For maybe the first time since the lockdown began for me, I feel I’m catching up. I am pretty weak when it comes to stress, and it grinds me down a lot worse than most people. That’s a defect I have to figure out how to overcome, because I don’t want to make it other people’s problem. It’s a shame that even as I manage to stabilise the rest of the world seems to be falling into pure chaos. Some of that like BLM is justified and a long time coming, and you have to hope might lead to some actual change for the forgotten people in society. Some of the messes in the world right now make having any kind of hope feel a little foolish.
Apologies for the political bent on that first paragraph, but it felt callous to stick to my usual apolitical tone at a time like this. On writing TFS is now my fourth longest novel of the series, and I imagine will in the next week reach the top three. I think the rewrite will see it fall around the 87K mark as I add some things and take others away. It is by far my rawest story and needs a lot more direction adjustment, but I do see now that writing like this opens a lot more depth than the traditional planning route. Even so, I’m glad I won’t be premiering it any time soon.

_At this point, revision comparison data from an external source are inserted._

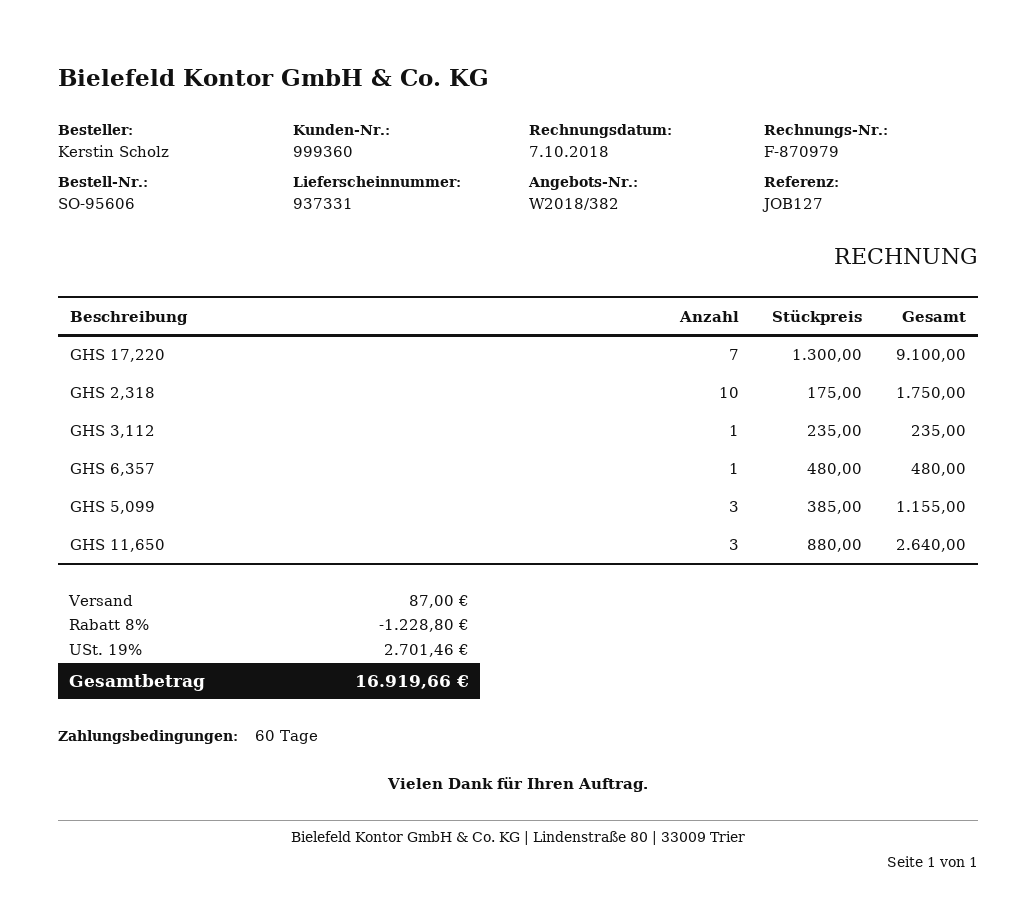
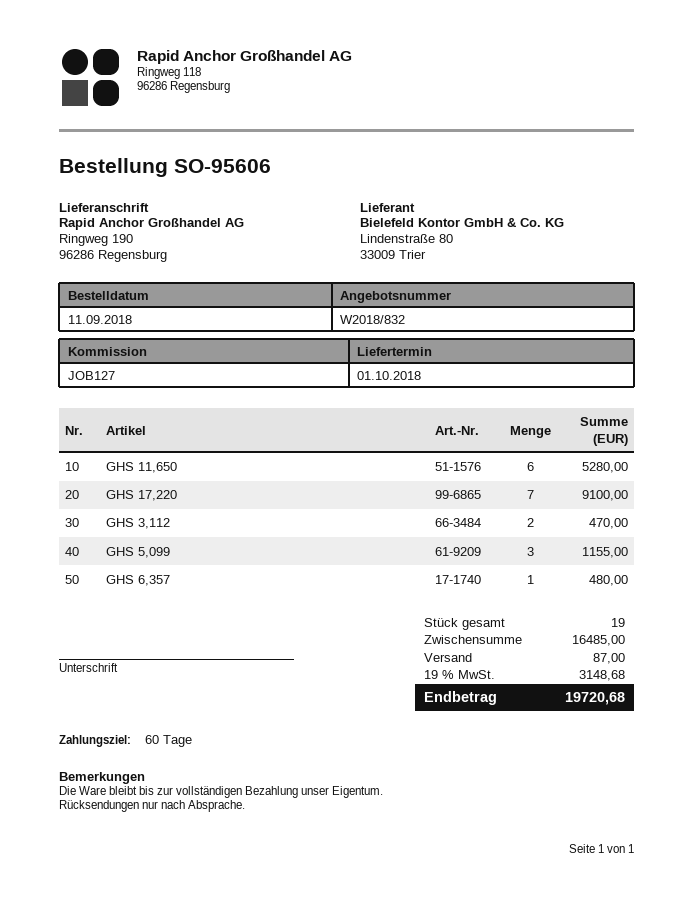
quote number: W2018/382 -> W2018/832
GHS 2,318: 10 for 1750.00 -> none
GHS 3,112: 1 for 235.00 -> 2 for 470.00
GHS 11,650: 3 for 2640.00 -> 6 for 5280.00
discount: 8% = 1228.80 -> none
tax: 19% = 2701.46 -> 19% = 3148.68
total: 16919.66 -> 19720.68

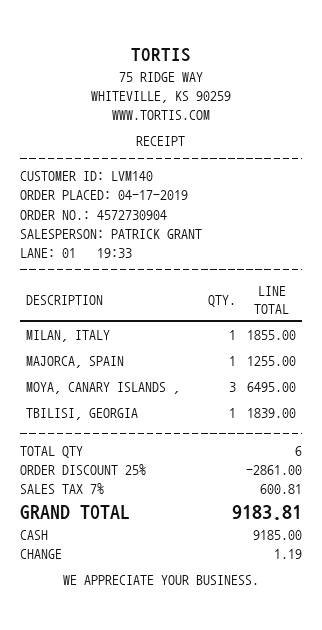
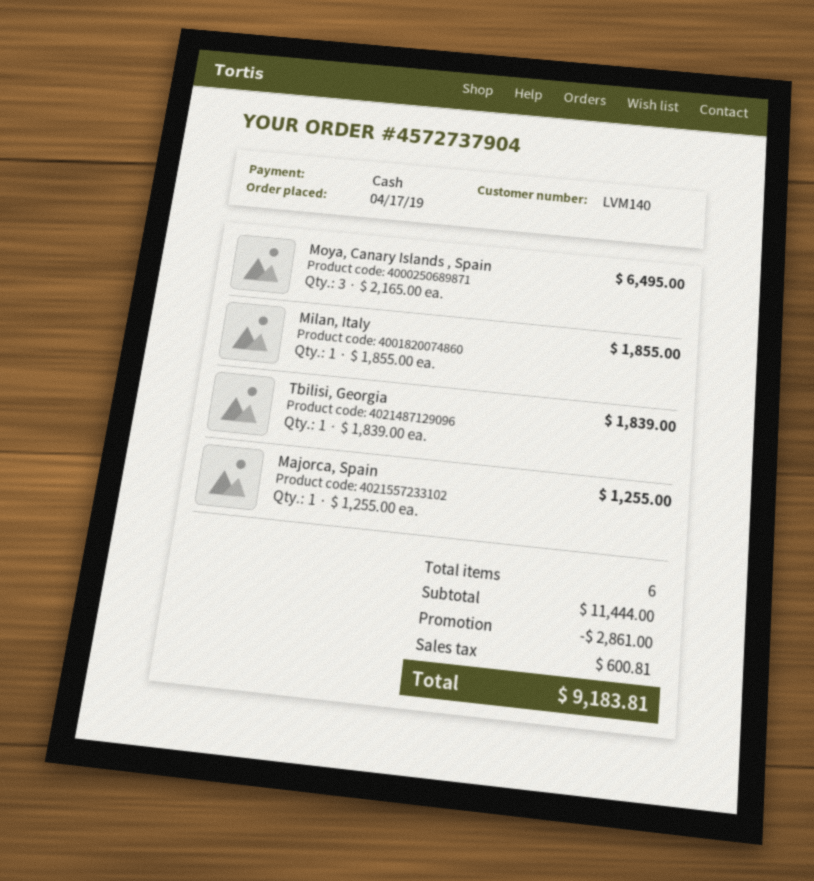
order number: 4572730904 -> 4572737904

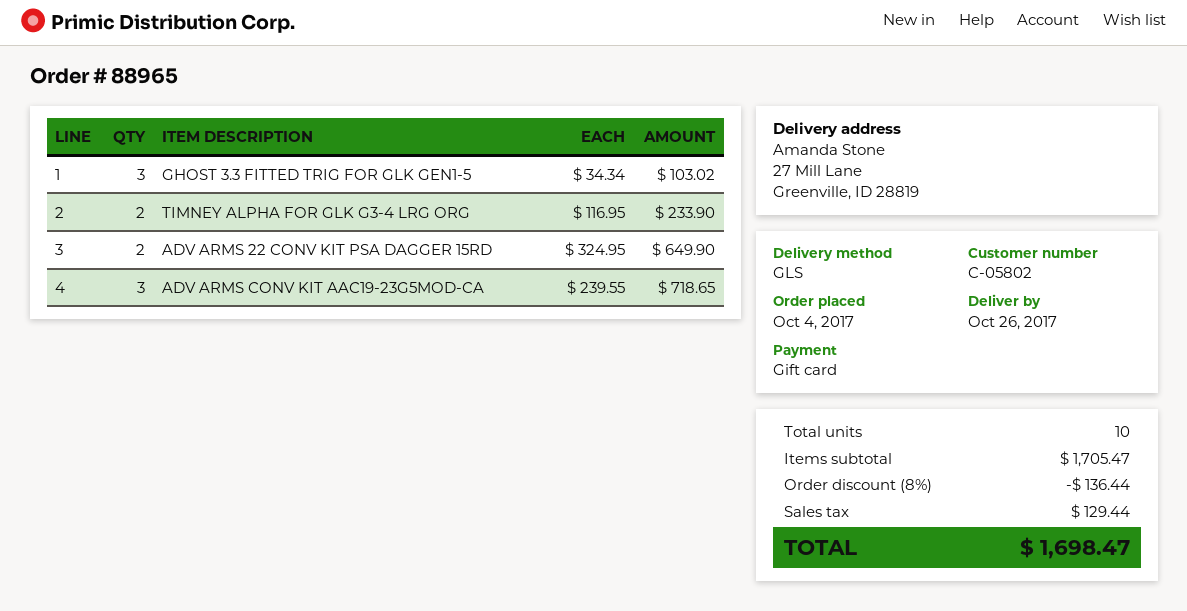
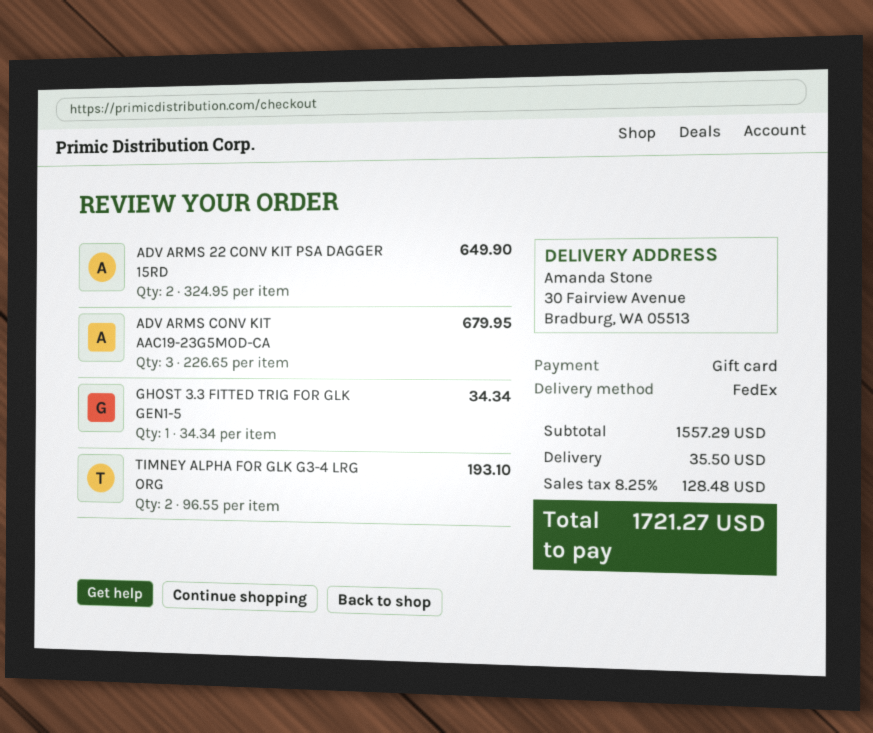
shipping method: GLS -> FedEx
ship to: 27 Mill Lane, Greenville, ID 28819 -> 30 Fairview Avenue, Bradburg, WA 05513
GHOST 3.3 FITTED TRIG FOR GLK GEN1-5: 3 x 34.34 = 103.02 -> 1 x 34.34 = 34.34
TIMNEY ALPHA FOR GLK G3-4 LRG ORG: 2 x 116.95 = 233.90 -> 2 x 96.55 = 193.10
ADV ARMS CONV KIT AAC19-23G5MOD-CA: 3 x 239.55 = 718.65 -> 3 x 226.65 = 679.95
subtotal: 1705.47 -> 1557.29
discount: 8% = 136.44 -> none
shipping: none -> 35.50
tax: 129.44 -> 128.48
total: 1698.47 -> 1721.27

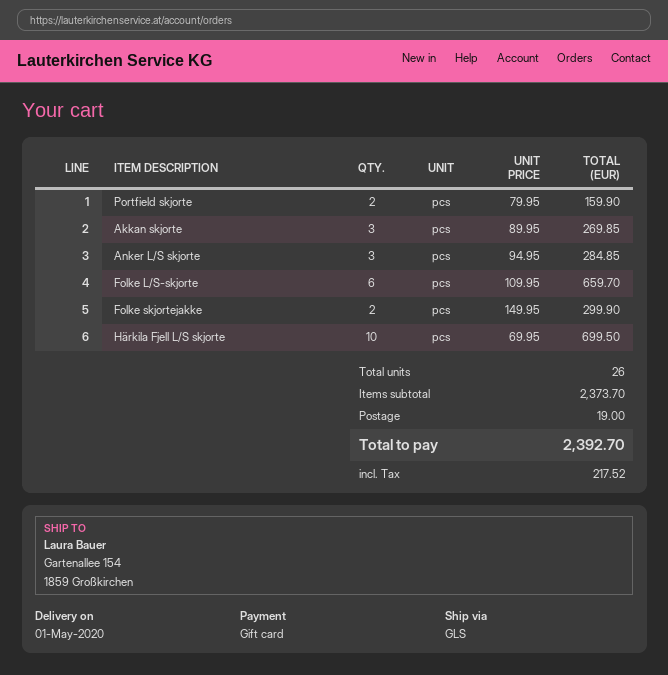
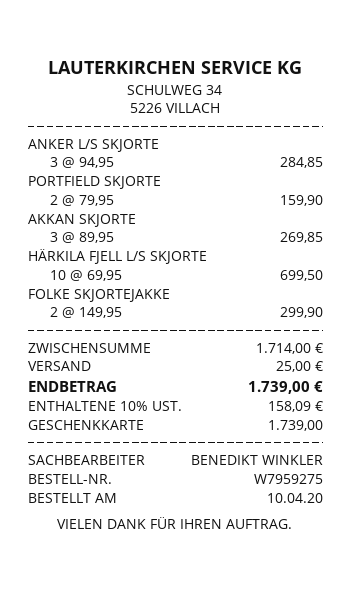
Folke L/S-skjorte: 6 x 109.95 = 659.70 -> none
subtotal: 2373.70 -> 1714.00
shipping: 19.00 -> 25.00
tax: 217.52 -> 158.09
total: 2392.70 -> 1739.00

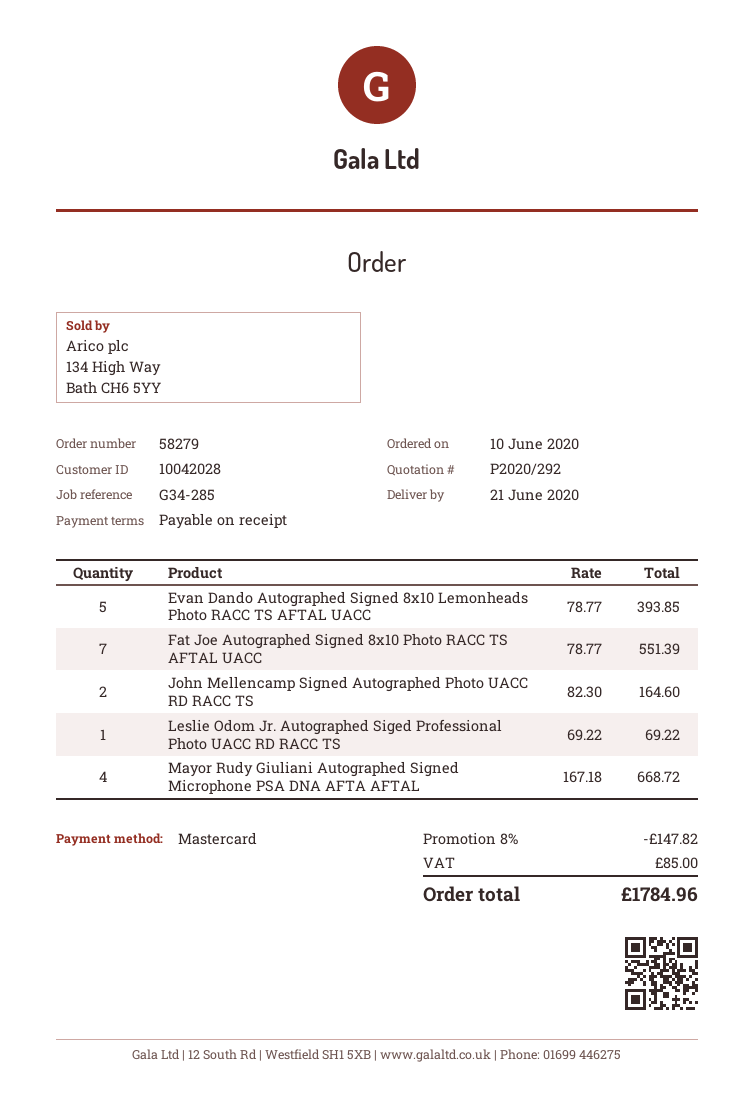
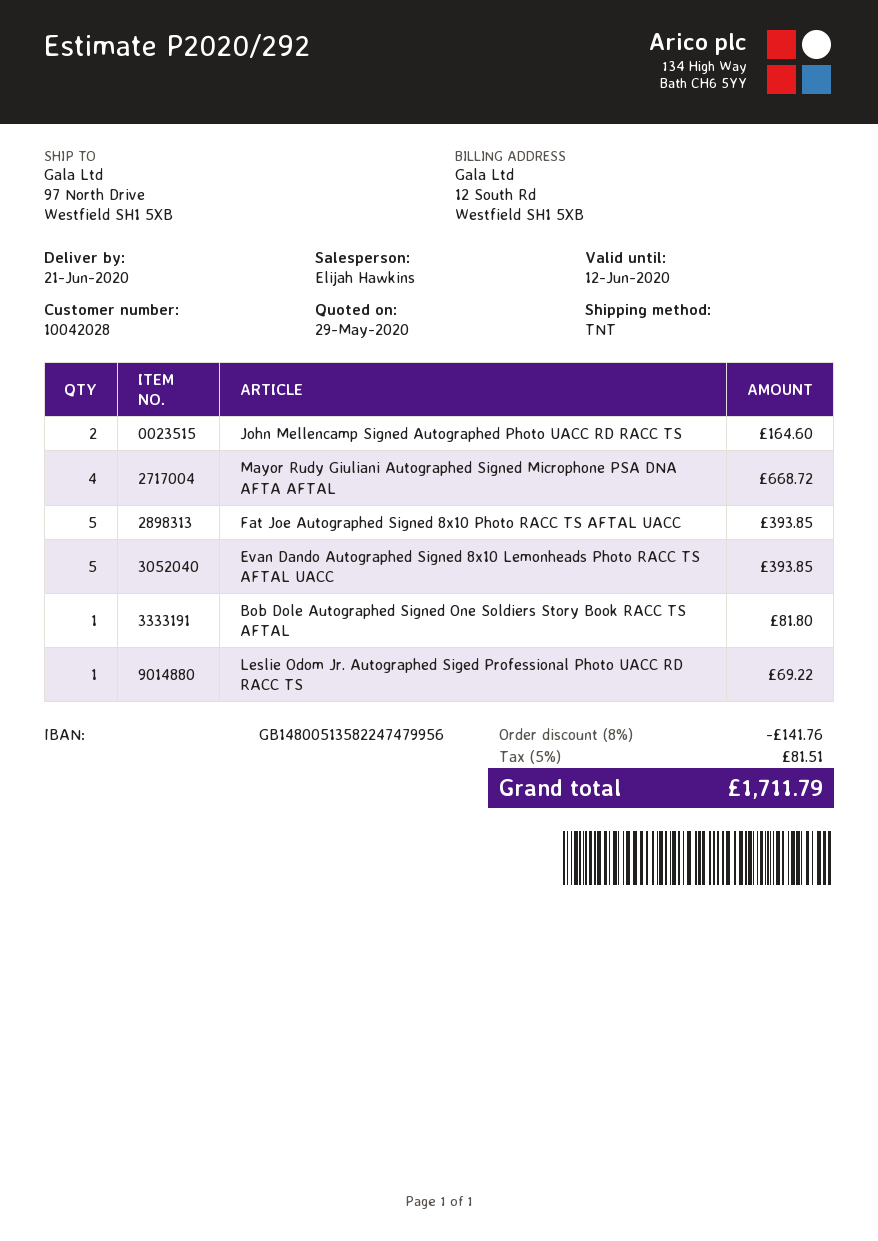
Fat Joe Autographed Signed 8x10 Photo RACC TS AFTAL UACC: 7 for 551.39 -> 5 for 393.85
Bob Dole Autographed Signed One Soldiers Story Book RACC TS AFTAL: none -> 1 for 81.80
discount: 8% = 147.82 -> 8% = 141.76
tax: 85.00 -> 81.51
total: 1784.96 -> 1711.79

It is not ready for the spotlight, or even daylight.
Having my bullet journal back is such a weight off my shoulders. It’s like having a whole other room in my brain I can lay things out in and study my thoughts with impartiality. I’ve even managed to work out the exact calorie intake I should aim for given how I react to more/less food in ratio to exercise. For the curious, that works out to 2,000 calories, rather than the normal recommendation of 2,500. I’ll maintain that until at least the end of July and then consider matching my expended energy. That latter figure is about to go up quite a bit of course, as I got the good news today I’ve been counting down to for months.
My WaterRower arrives on Monday.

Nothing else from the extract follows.